((

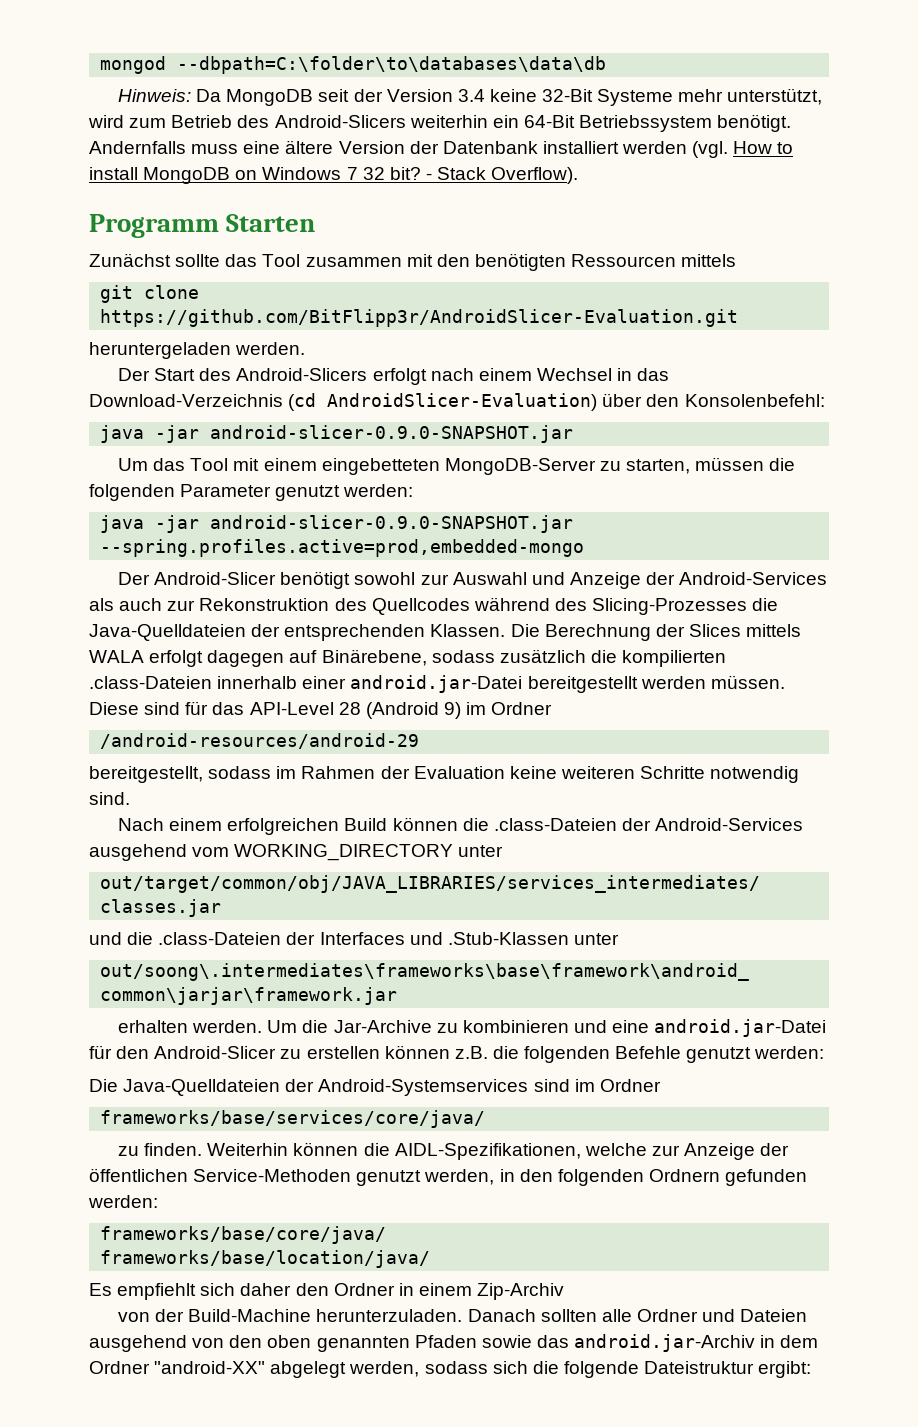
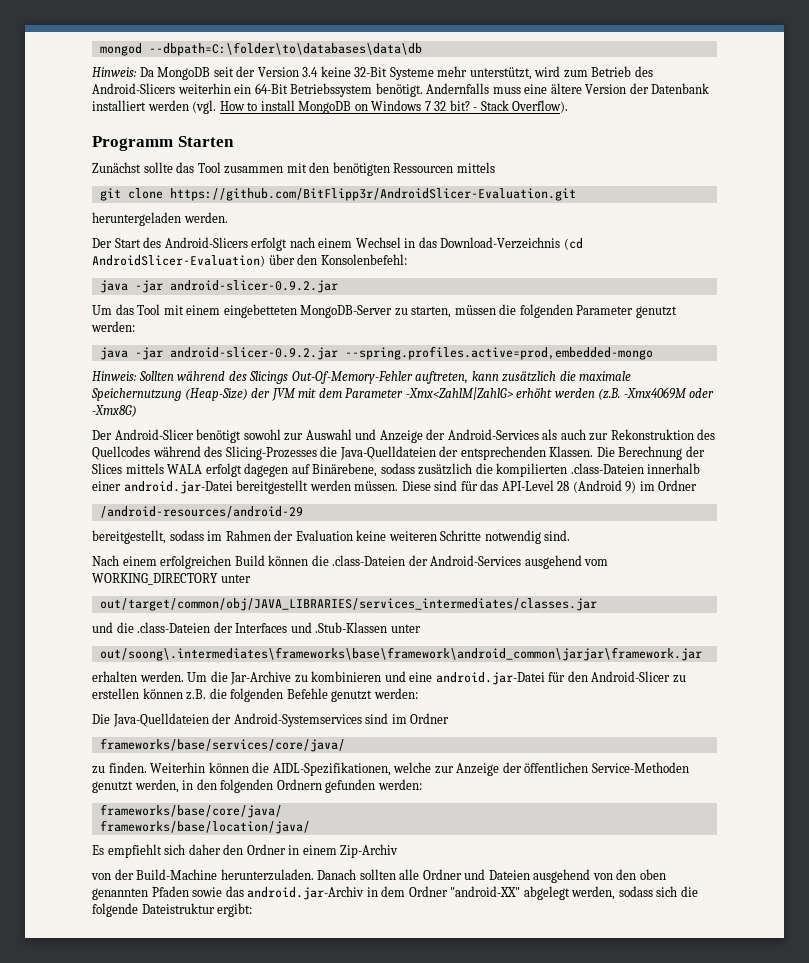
  Der Start des Android-Slicers erfolgt nach einem Wechsel in das Download-Verzeichnis (cd AndroidSlicer-Evaluation) über den Konsolenbefehl:
- java -jar android-slicer-0.9.0-SNAPSHOT.jar
+ java -jar android-slicer-0.9.2.jar
- java -jar android-slicer-0.9.0-SNAPSHOT.jar --spring.profiles.active=prod,embedded-mongo
+ java -jar android-slicer-0.9.2.jar --spring.profiles.active=prod,embedded-mongo
+ Hinweis: Sollten während des Slicings Out-Of-Memory-Fehler auftreten, kann zusätzlich die maximale Speichernutzung (Heap-Size) der JVM mit dem Parameter -Xmx<ZahlM|ZahlG> erhöht werden (z.B. -Xmx4069M oder -Xmx8G)

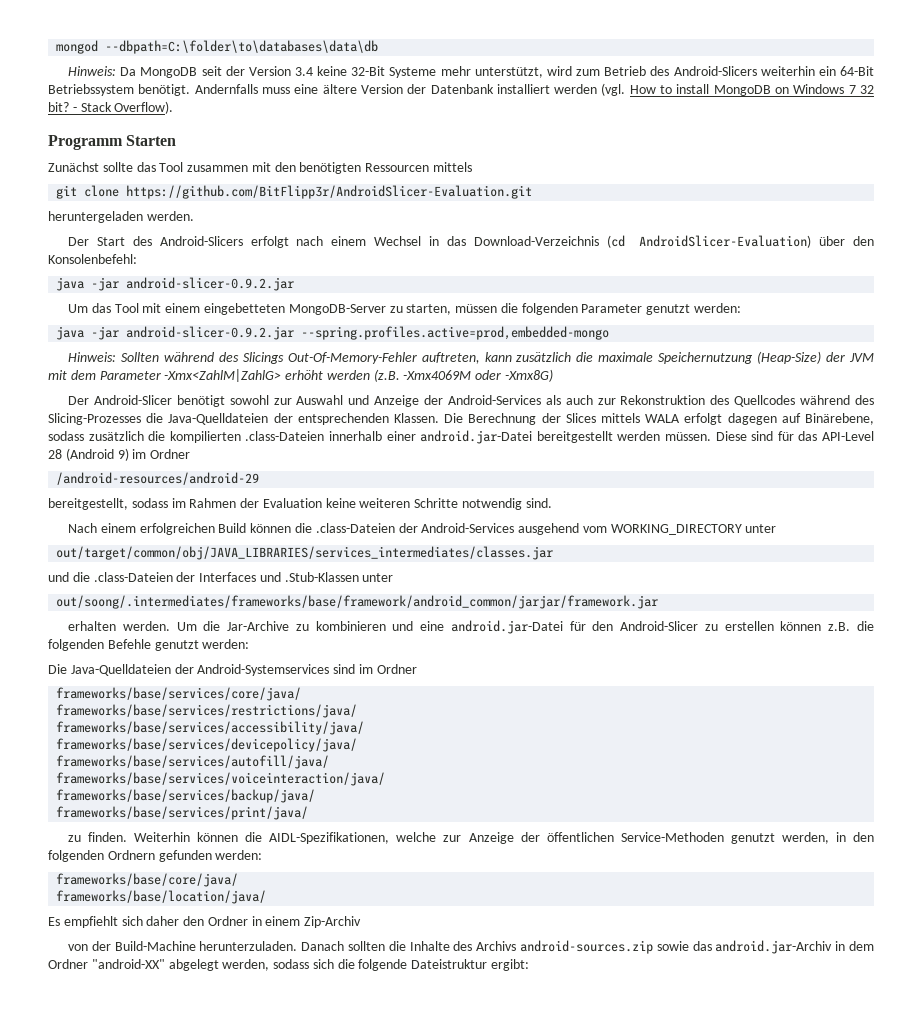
- out/soong\.intermediates\frameworks\base\framework\android_common\jarjar\framework.jar
+ out/soong/.intermediates/frameworks/base/framework/android_common/jarjar/framework.jar
+ frameworks/base/services/restrictions/java/
+ frameworks/base/services/accessibility/java/
+ frameworks/base/services/devicepolicy/java/
+ frameworks/base/services/autofill/java/
+ frameworks/base/services/voiceinteraction/java/
+ frameworks/base/services/backup/java/
+ frameworks/base/services/print/java/
- Danach sollten alle Ordner und Dateien ausgehend von den oben genannten Pfaden sowie das android.jar-Archiv in dem Ordner "android-XX" abgelegt werden, sodass sich die folgende Dateistruktur ergibt:
+ Danach sollten die Inhalte des Archivs android-sources.zip sowie das android.jar-Archiv in dem Ordner "android-XX" abgelegt werden, sodass sich die folgende Dateistruktur ergibt:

))

Count the lines in the material above where the string "mongo" appears, then state only that count.

Solution :: 2